Abstract
Most of the top performing action recognition methods use optical flow as a
"black box" input. Here we take a deeper look at the combination of flow and
action recognition, and investigate why optical flow is helpful, what makes a
flow method good for action recognition, and how we can make it better. In
particular, we investigate the impact of different flow algorithms and input
transformations to better understand how these affect a state-of-the-art action
recognition method. Furthermore, we fine tune two neural-network flow methods
end-to-end on the most widely used action recognition dataset (UCF101). Based
on these experiments, we make the following five observations: 1) optical flow
is useful for action recognition because it is invariant to appearance, 2)
optical flow methods are optimized to minimize end-point-error (EPE), but the
EPE of current methods is not well correlated with action recognition
performance, 3) for the flow methods tested, accuracy at boundaries and at
small displacements is most correlated with action recognition performance, 4)

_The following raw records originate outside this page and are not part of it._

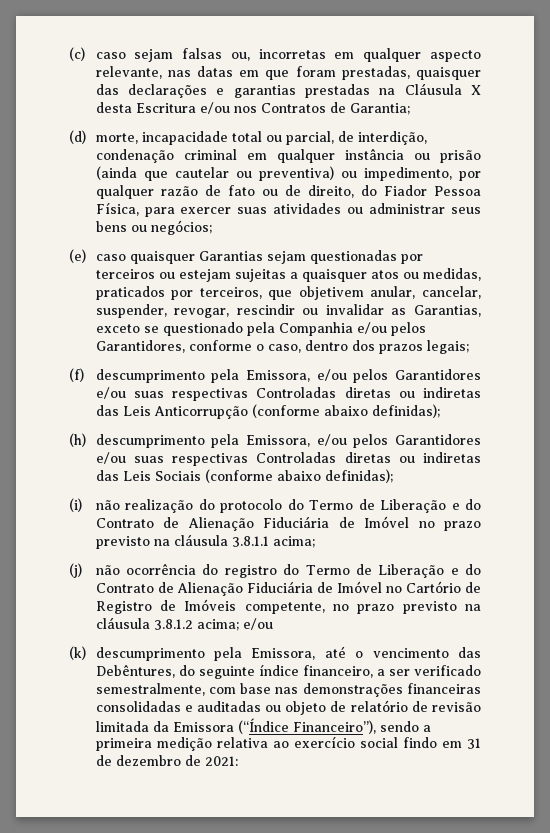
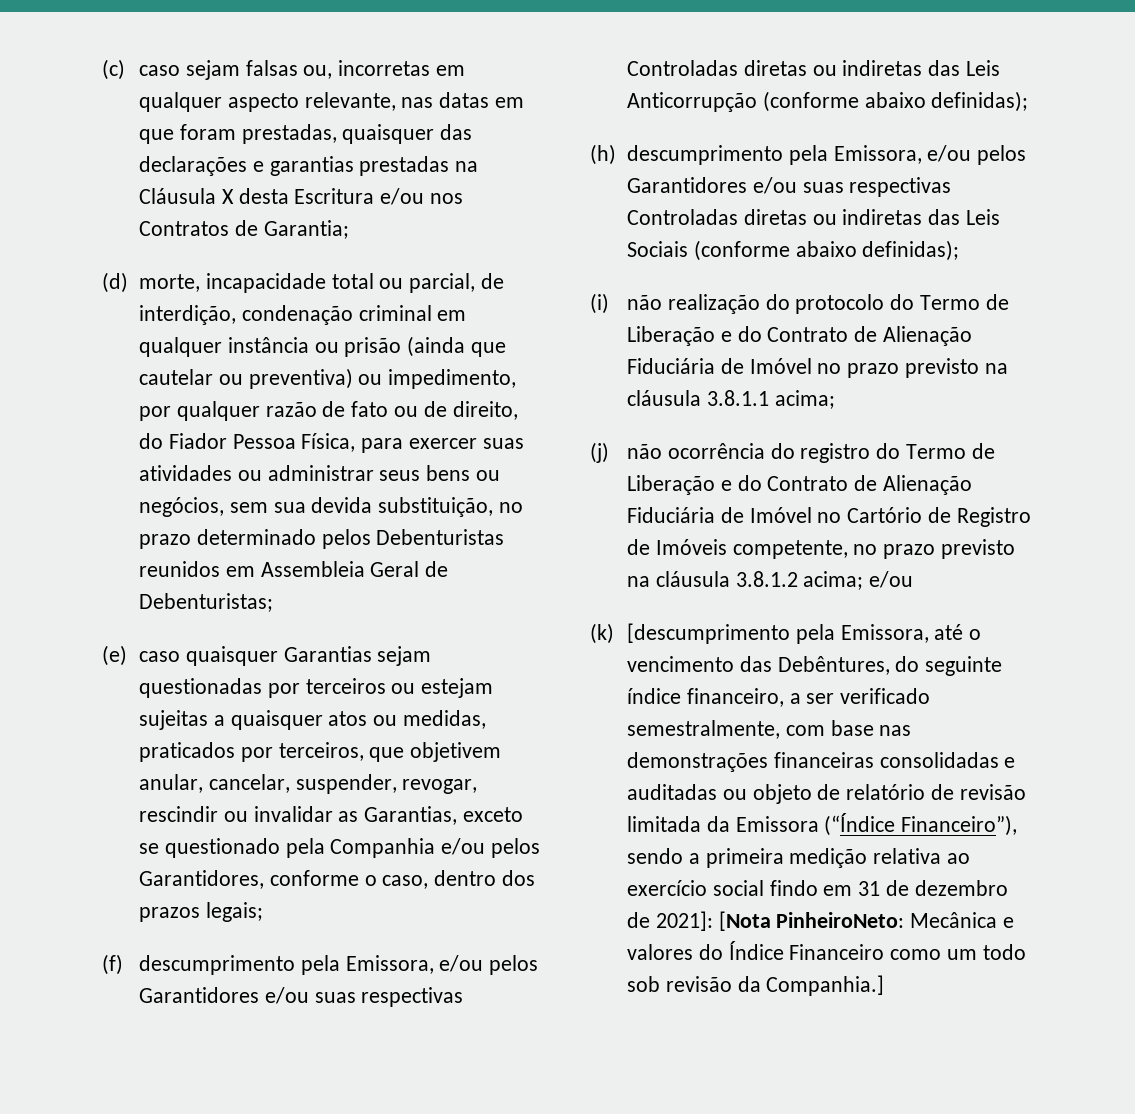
- (d) morte, incapacidade total ou parcial, de interdição, condenação criminal em qualquer instância ou prisão (ainda que cautelar ou preventiva) ou impedimento, por qualquer razão de fato ou de direito, do Fiador Pessoa Física, para exercer suas atividades ou administrar seus bens ou negócios;
+ (d) morte, incapacidade total ou parcial, de interdição, condenação criminal em qualquer instância ou prisão (ainda que cautelar ou preventiva) ou impedimento, por qualquer razão de fato ou de direito, do Fiador Pessoa Física, para exercer suas atividades ou administrar seus bens ou negócios, sem sua devida substituição, no prazo determinado pelos Debenturistas reunidos em Assembleia Geral de Debenturistas;
- (k) descumprimento pela Emissora, até o vencimento das Debêntures, do seguinte índice financeiro, a ser verificado semestralmente, com base nas demonstrações financeiras consolidadas e auditadas ou objeto de relatório de revisão limitada da Emissora (“Índice Financeiro”), sendo a primeira medição relativa ao exercício social findo em 31 de dezembro de 2021:
+ (k) [descumprimento pela Emissora, até o vencimento das Debêntures, do seguinte índice financeiro, a ser verificado semestralmente, com base nas demonstrações financeiras consolidadas e auditadas ou objeto de relatório de revisão limitada da Emissora (“Índice Financeiro”), sendo a primeira medição relativa ao exercício social findo em 31 de dezembro de 2021]: [Nota PinheiroNeto: Mecânica e valores do Índice Financeiro como um todo sob revisão da Companhia.]

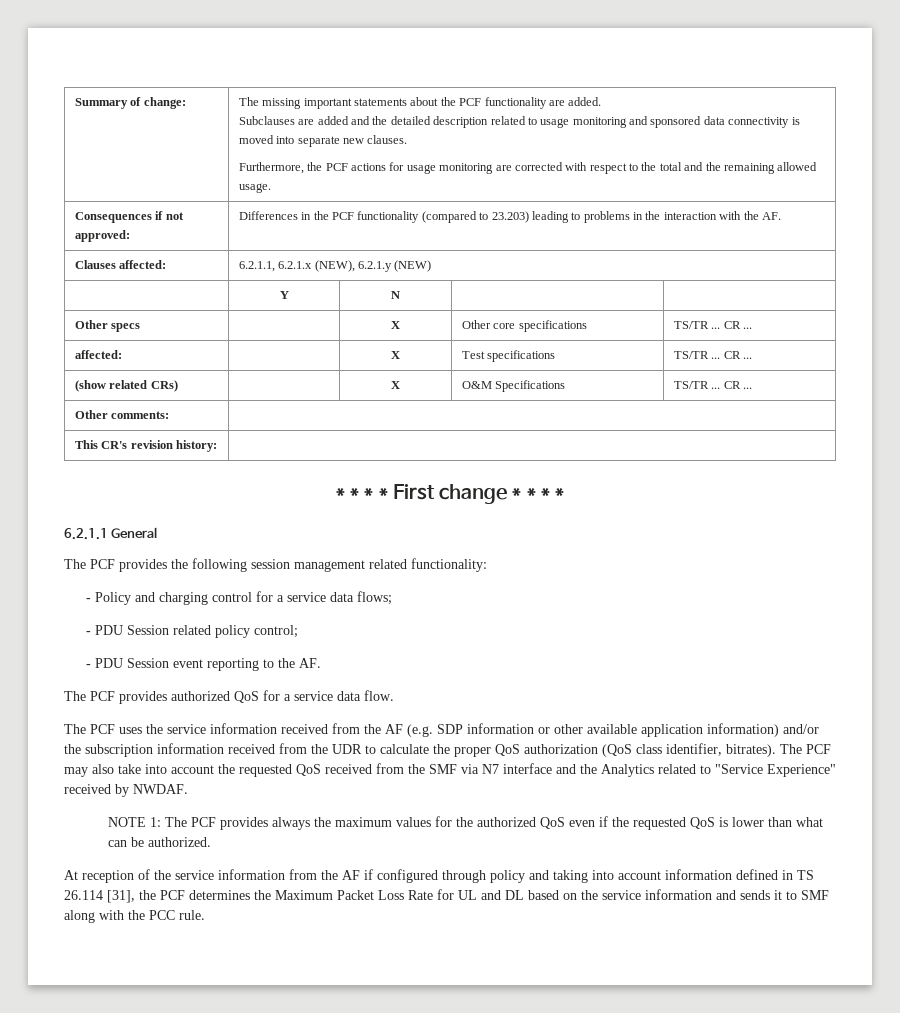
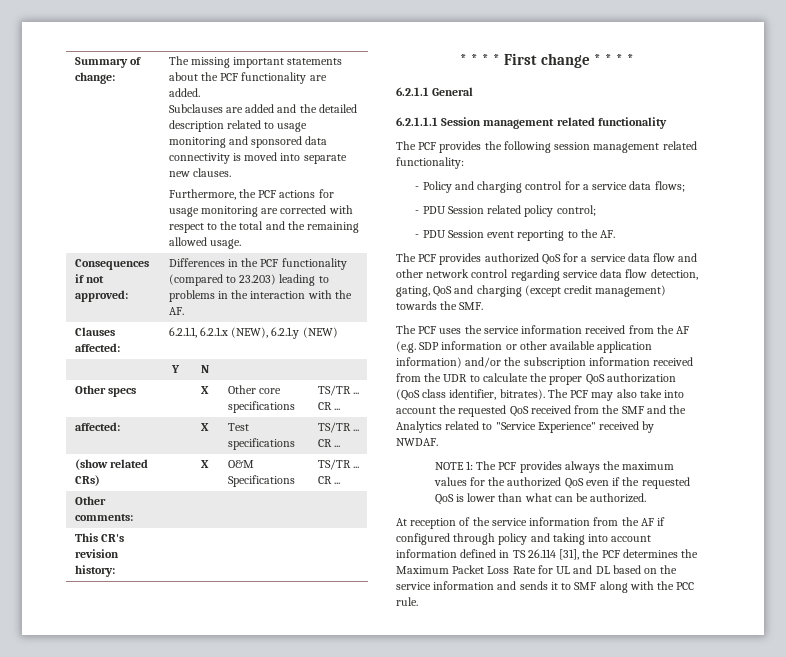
+ 6.2.1.1.1 Session management related functionality
- The PCF provides authorized QoS for a service data flow.
+ The PCF provides authorized QoS for a service data flow and other network control regarding service data flow detection, gating, QoS and charging (except credit management) towards the SMF.
- The PCF may also take into account the requested QoS received from the SMF via N7 interface and the Analytics related to "Service Experience" received by NWDAF.
+ The PCF may also take into account the requested QoS received from the SMF and the Analytics related to "Service Experience" received by NWDAF.

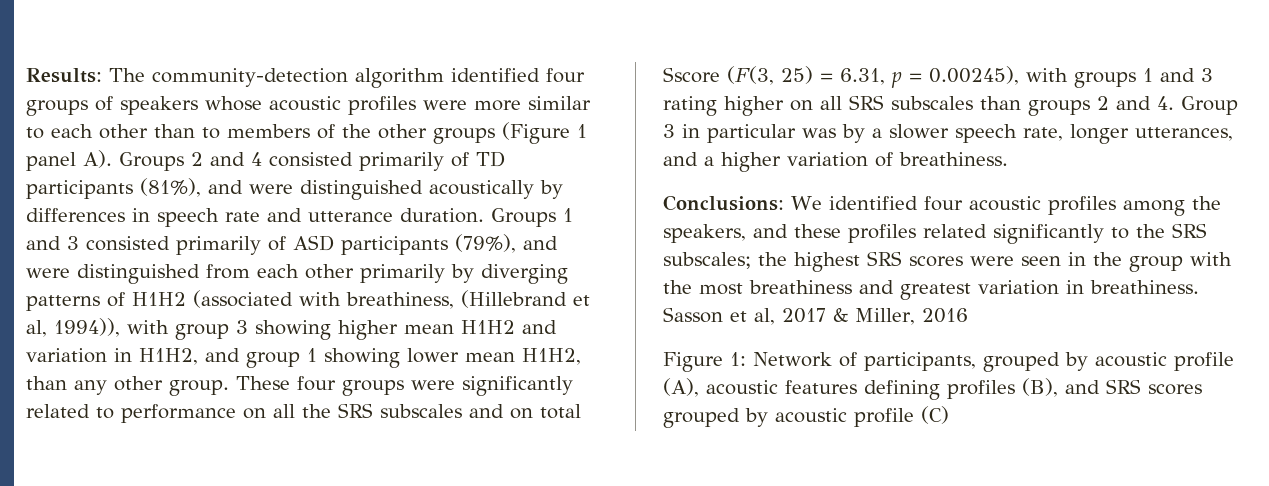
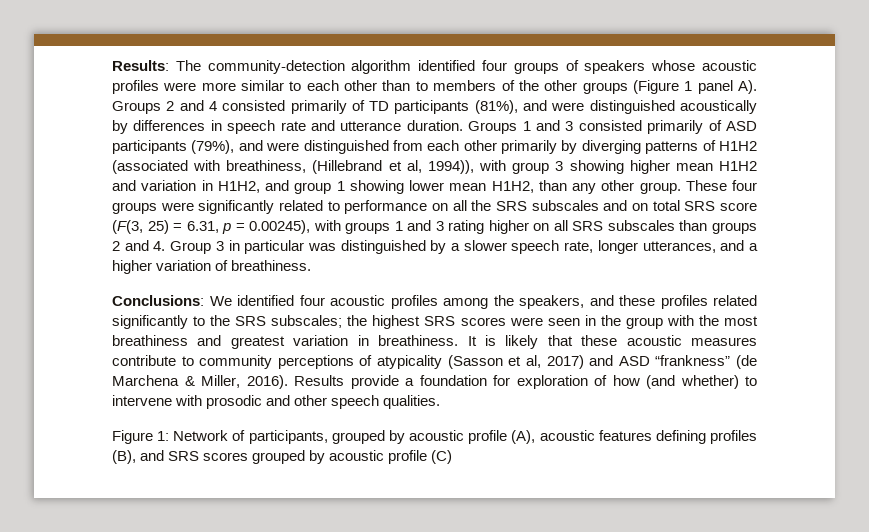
- These four groups were significantly related to performance on all the SRS subscales and on total Sscore (F(3, 25) = 6.31, p = 0.00245), with groups 1 and 3 rating higher on all SRS subscales than groups 2 and 4. Group 3 in particular was by a slower speech rate, longer utterances, and a higher variation of breathiness.
+ These four groups were significantly related to performance on all the SRS subscales and on total SRS score (F(3, 25) = 6.31, p = 0.00245), with groups 1 and 3 rating higher on all SRS subscales than groups 2 and 4. Group 3 in particular was distinguished by a slower speech rate, longer utterances, and a higher variation of breathiness.
- Sasson et al, 2017 & Miller, 2016
+ It is likely that these acoustic measures contribute to community perceptions of atypicality (Sasson et al, 2017) and ASD “frankness” (de Marchena & Miller, 2016). Results provide a foundation for exploration of how (and whether) to intervene with prosodic and other speech qualities.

training optical flow to minimize classification error instead of minimizing
EPE improves recognition performance, and 5) optical flow learned for the task
of action recognition differs from traditional optical flow especially inside
the human body and at the boundary of the body. These observations may
encourage optical flow researchers to look beyond EPE as a goal and guide
action recognition researchers to seek better motion cues, leading to a tighter
integration of the optical flow and action recognition communities.